Web document revisions
※ ※ ※
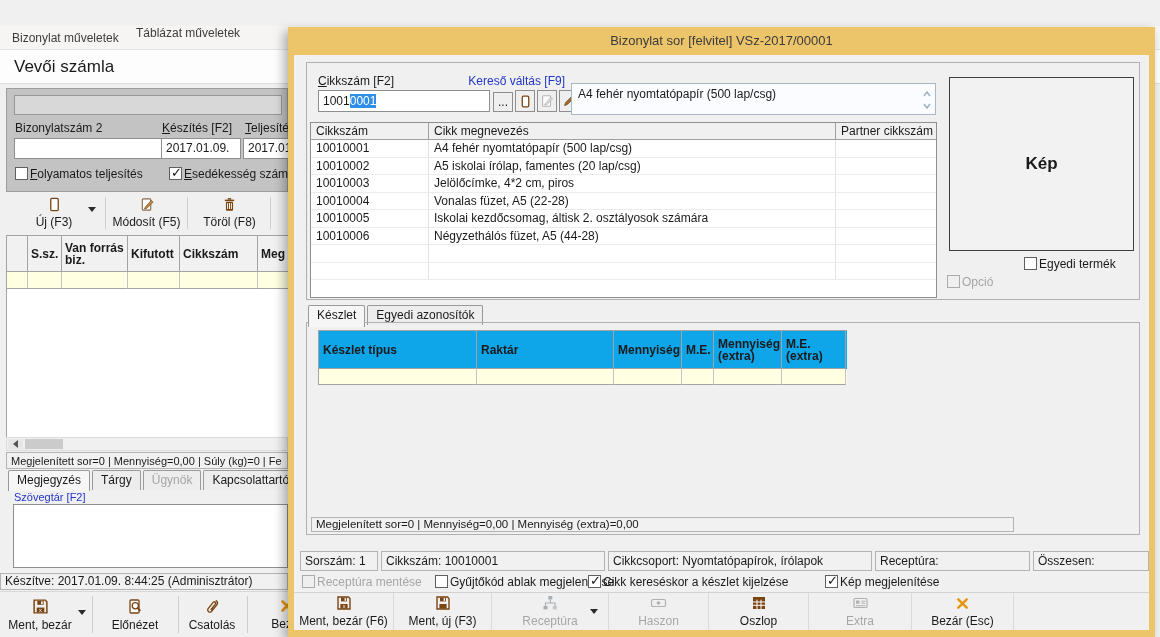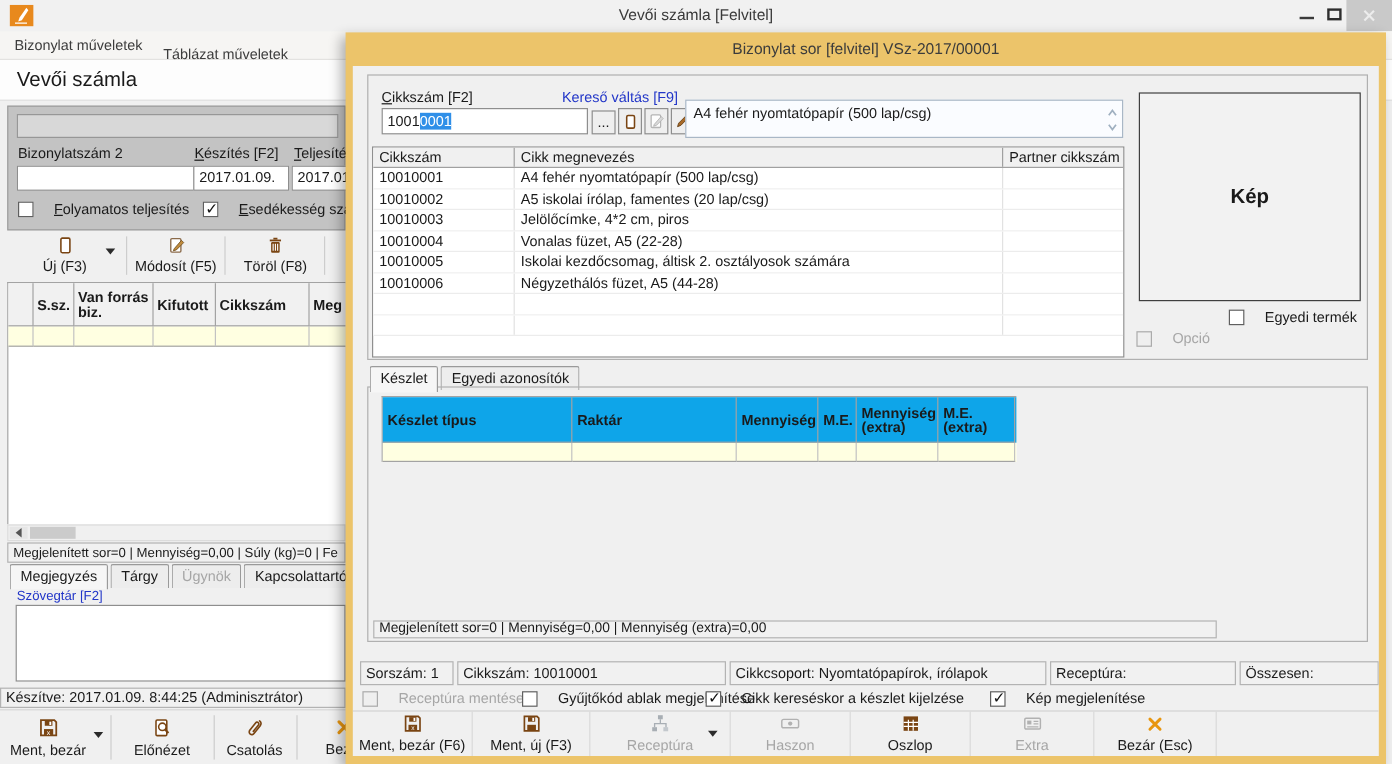--- a/index.html
+++ b/index.html
@@ -55,23 +55,6 @@
 
 <div id="canvas">
 
-  <div class="ab" style="left:0;top:0;width:1160px;height:26px;background:#f1f1f1">
-    <div class="ab" style="left:8px;top:4px;width:20px;height:18px">
-      <svg width="20" height="18" viewBox="0 0 20 18">
-          <rect width="20" height="18" fill="#e8891d"></rect>
-          <path d="M14 2.5 L8.2 10.8 L7.2 14 L10.2 12.8 L15.6 4.6 Z" fill="#fff"></path>
-          <path d="M4.5 15.2 h10" stroke="#fff" stroke-width="1.1"></path>
-        </svg>
-    </div>
-    <div class="ab" style="left:0;right:0;top:5px;text-align:center;font-size:13px;color:#3a3a3a">Vevői számla [Felvitel]</div>
-    <div class="ab" style="left:1083px;top:14px;width:12px;height:2px;background:#3a3a3a"></div>
-    <div class="ab" style="left:1106px;top:7px;width:12px;height:10px;border:2px solid #2e2e2e"></div>
-    <div class="ab" style="left:1122px;top:0;width:38px;height:26px;background:#c9c9c9;display:flex;align-items:center;justify-content:center">
-      <svg width="12" height="12" viewBox="0 0 12 12">
-          <path d="M2 2 L10 10 M10 2 L2 10" stroke="#ececec" stroke-width="1.8"></path>
-        </svg>
-    </div>
-  </div>
 
   <div class="ab" style="left:0;top:26px;width:1160px;height:24px;background:#f6f5f3;border-bottom:1px solid #e3e2e0">
     <span class="ab" style="left:12px;top:5px;color:#3c3c3c">Bizonylat műveletek</span>

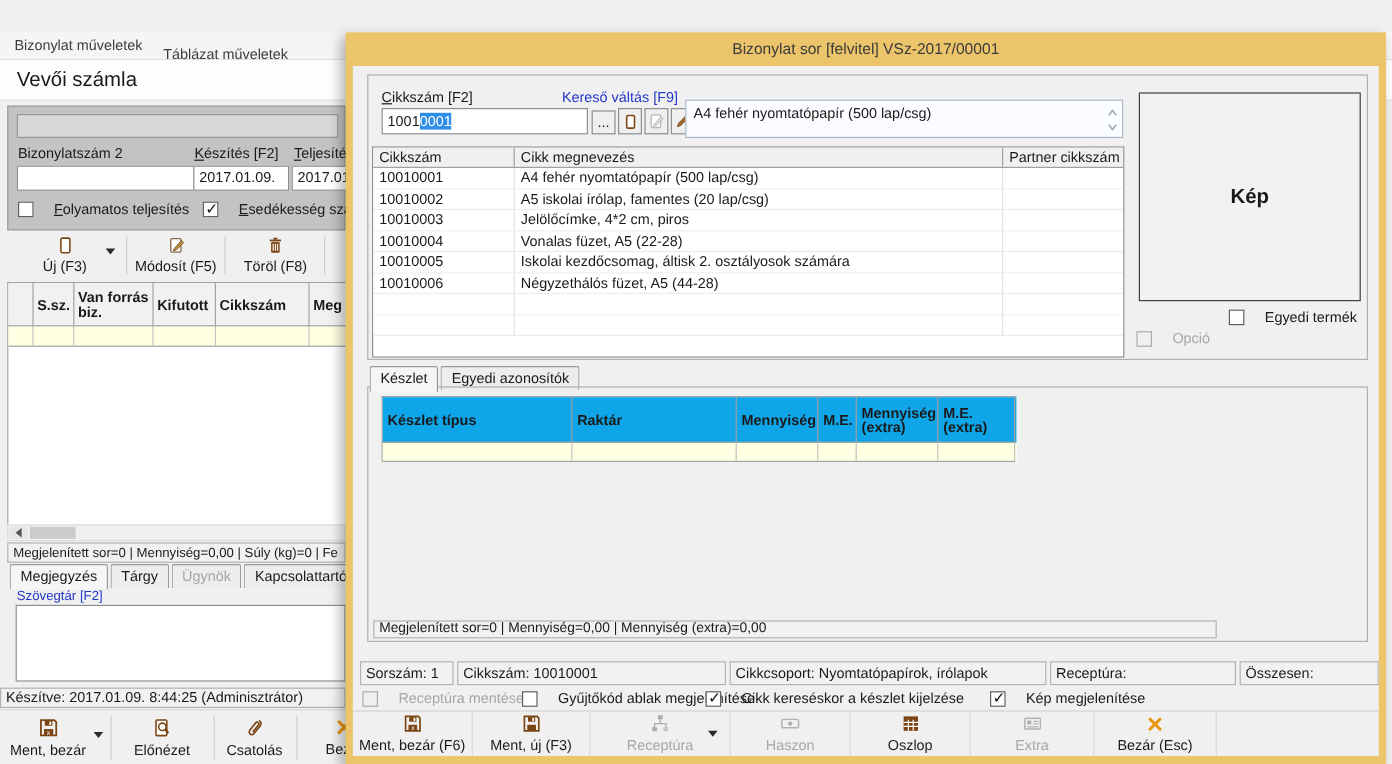--- a/index.html
+++ b/index.html
@@ -58,7 +58,7 @@
 
   <div class="ab" style="left:0;top:26px;width:1160px;height:24px;background:#f6f5f3;border-bottom:1px solid #e3e2e0">
     <span class="ab" style="left:12px;top:5px;color:#3c3c3c">Bizonylat műveletek</span>
-    <span class="ab" style="left:136px;top:12px;color:#3c3c3c">Táblázat műveletek</span>
+    <span class="ab" style="left:136px;top:0;color:#3c3c3c">Táblázat műveletek</span>
   </div>
 
   <div class="ab" style="left:0;top:50px;width:1160px;height:34px;background:#fdfdfd;border-bottom:1px solid #dedede">

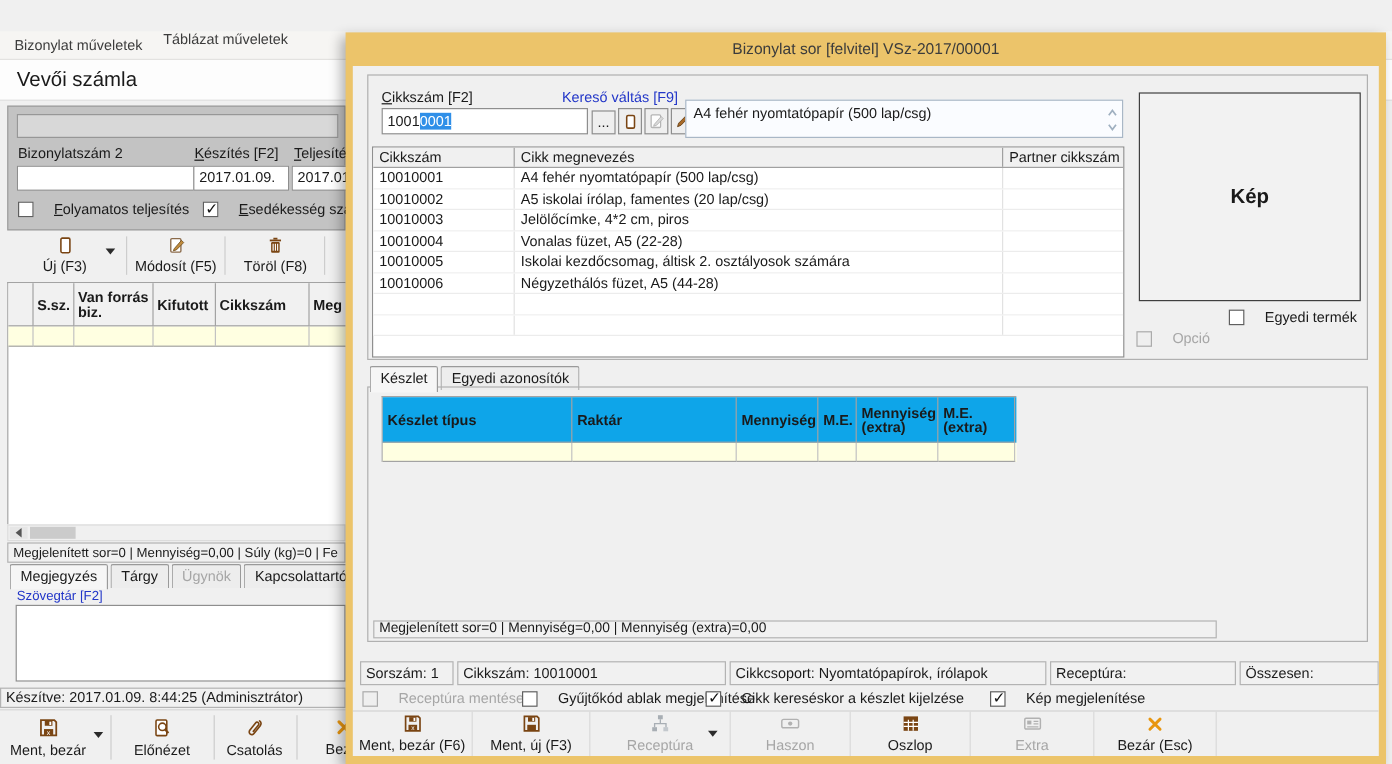--- a/index.html
+++ b/index.html
@@ -15,7 +15,7 @@
   .cb{width:13px;height:13px;background:#fff;border:1px solid #5f5f5f;display:inline-block;position:relative;flex:none}
   .cb.checked::after{content:"✓";position:absolute;left:1px;top:-3px;font-weight:bold;font-size:13px;color:#111}
   .cb.dis{border-color:#ababab;background:#efefef}
-  .cbrow{display:flex;align-items:center;gap:17px;white-space:nowrap}
+  .cbrow{display:flex;gap:2px;white-space:nowrap}
   .dis-t{color:#a6a6a6}
   .vsep{position:absolute;top:4px;bottom:4px;width:1px;background:#cdcdcd}
   .btncol{display:flex;flex-direction:column;align-items:center;justify-content:center;gap:3px;height:100%}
※ ※ ※
-- What you are asked to do --
Your reply should be the entries copied exactly, with all images omitted.

-- Response to this task --
--- a/index.html
+++ b/index.html
@@ -55,23 +55,6 @@
 
 <div id="canvas">
 
-  <div class="ab" style="left:0;top:0;width:1160px;height:26px;background:#f1f1f1">
-    <div class="ab" style="left:8px;top:4px;width:20px;height:18px">
-      <svg width="20" height="18" viewBox="0 0 20 18">
-          <rect width="20" height="18" fill="#e8891d"></rect>
-          <path d="M14 2.5 L8.2 10.8 L7.2 14 L10.2 12.8 L15.6 4.6 Z" fill="#fff"></path>
-          <path d="M4.5 15.2 h10" stroke="#fff" stroke-width="1.1"></path>
-        </svg>
-    </div>
-    <div class="ab" style="left:0;right:0;top:5px;text-align:center;font-size:13px;color:#3a3a3a">Vevői számla [Felvitel]</div>
-    <div class="ab" style="left:1083px;top:14px;width:12px;height:2px;background:#3a3a3a"></div>
-    <div class="ab" style="left:1106px;top:7px;width:12px;height:10px;border:2px solid #2e2e2e"></div>
-    <div class="ab" style="left:1122px;top:0;width:38px;height:26px;background:#c9c9c9;display:flex;align-items:center;justify-content:center">
-      <svg width="12" height="12" viewBox="0 0 12 12">
-          <path d="M2 2 L10 10 M10 2 L2 10" stroke="#ececec" stroke-width="1.8"></path>
-        </svg>
-    </div>
-  </div>
 
   <div class="ab" style="left:0;top:26px;width:1160px;height:24px;background:#f6f5f3;border-bottom:1px solid #e3e2e0">
     <span class="ab" style="left:12px;top:5px;color:#3c3c3c">Bizonylat műveletek</span>

--- a/index.html
+++ b/index.html
@@ -58,7 +58,7 @@
 
   <div class="ab" style="left:0;top:26px;width:1160px;height:24px;background:#f6f5f3;border-bottom:1px solid #e3e2e0">
     <span class="ab" style="left:12px;top:5px;color:#3c3c3c">Bizonylat műveletek</span>
-    <span class="ab" style="left:136px;top:12px;color:#3c3c3c">Táblázat műveletek</span>
+    <span class="ab" style="left:136px;top:0;color:#3c3c3c">Táblázat műveletek</span>
   </div>
 
   <div class="ab" style="left:0;top:50px;width:1160px;height:34px;background:#fdfdfd;border-bottom:1px solid #dedede">

--- a/index.html
+++ b/index.html
@@ -15,7 +15,7 @@
   .cb{width:13px;height:13px;background:#fff;border:1px solid #5f5f5f;display:inline-block;position:relative;flex:none}
   .cb.checked::after{content:"✓";position:absolute;left:1px;top:-3px;font-weight:bold;font-size:13px;color:#111}
   .cb.dis{border-color:#ababab;background:#efefef}
-  .cbrow{display:flex;align-items:center;gap:17px;white-space:nowrap}
+  .cbrow{display:flex;gap:2px;white-space:nowrap}
   .dis-t{color:#a6a6a6}
   .vsep{position:absolute;top:4px;bottom:4px;width:1px;background:#cdcdcd}
   .btncol{display:flex;flex-direction:column;align-items:center;justify-content:center;gap:3px;height:100%}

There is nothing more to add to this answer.